-- Provided records --
-----
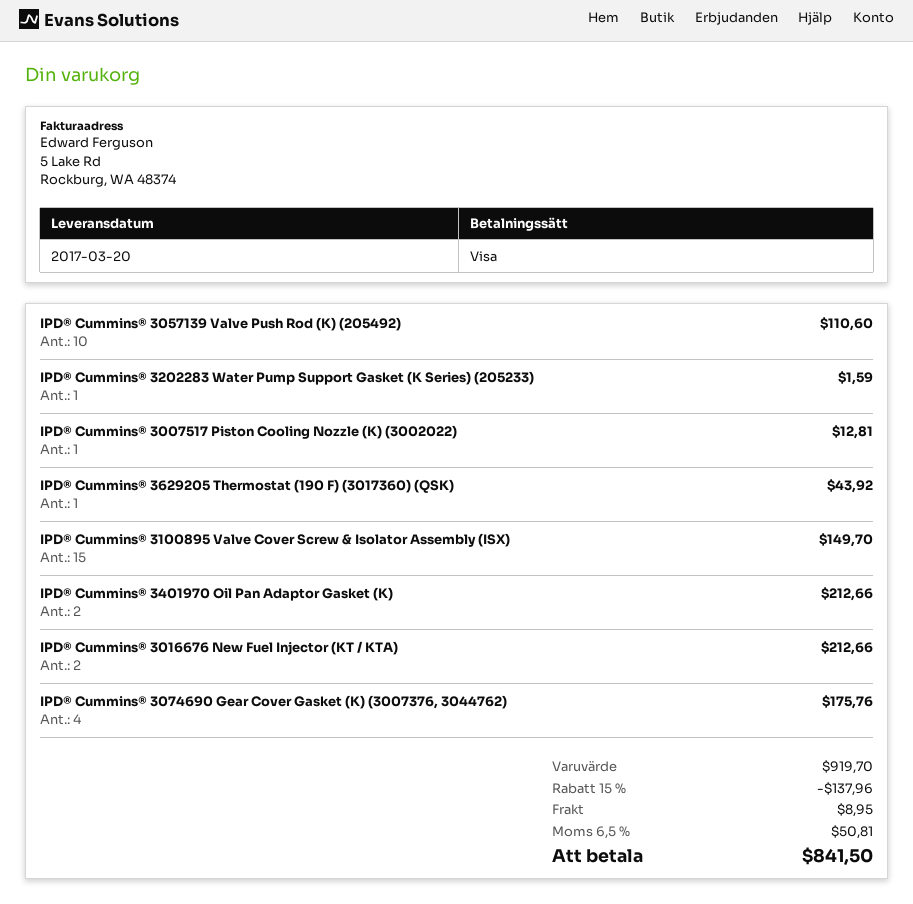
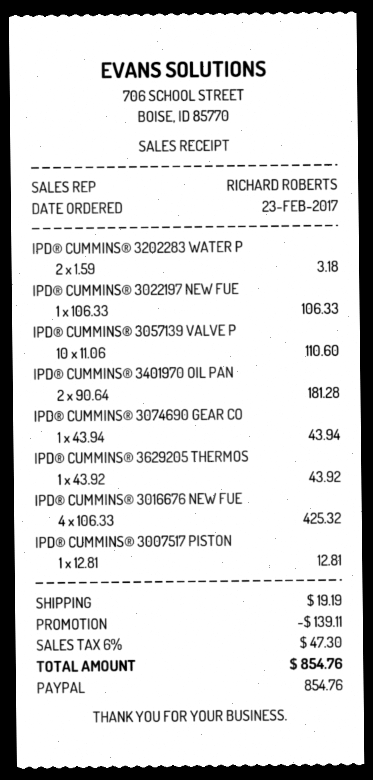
payment method: Visa -> PayPal
IPD® Cummins® 3202283 Water Pump Support Gasket (K Series) (205233): 1 for 1.59 -> 2 for 3.18
IPD® Cummins® 3100895 Valve Cover Screw & Isolator Assembly (ISX): 15 for 149.70 -> none
IPD® Cummins® 3401970 Oil Pan Adaptor Gasket (K): 2 for 212.66 -> 2 for 181.28
IPD® Cummins® 3016676 New Fuel Injector (KT / KTA): 2 for 212.66 -> 4 for 425.32
IPD® Cummins® 3074690 Gear Cover Gasket (K) (3007376, 3044762): 4 for 175.76 -> 1 for 43.94
IPD® CUMMINS® 3022197 NEW FUE: none -> 1 for 106.33
discount: 137.96 -> 139.11
shipping: 8.95 -> 19.19
tax: 6.5% = 50.81 -> 6% = 47.30
total: 841.50 -> 854.76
-----
-- Activity --
Restate, line by line and word for word, everything from the top of the material through the line that contains "shipping: 8.95 -> 19.19". Leave pictures out.

-- Output --
payment method: Visa -> PayPal
IPD® Cummins® 3202283 Water Pump Support Gasket (K Series) (205233): 1 for 1.59 -> 2 for 3.18
IPD® Cummins® 3100895 Valve Cover Screw & Isolator Assembly (ISX): 15 for 149.70 -> none
IPD® Cummins® 3401970 Oil Pan Adaptor Gasket (K): 2 for 212.66 -> 2 for 181.28
IPD® Cummins® 3016676 New Fuel Injector (KT / KTA): 2 for 212.66 -> 4 for 425.32
IPD® Cummins® 3074690 Gear Cover Gasket (K) (3007376, 3044762): 4 for 175.76 -> 1 for 43.94
IPD® CUMMINS® 3022197 NEW FUE: none -> 1 for 106.33
discount: 137.96 -> 139.11
shipping: 8.95 -> 19.19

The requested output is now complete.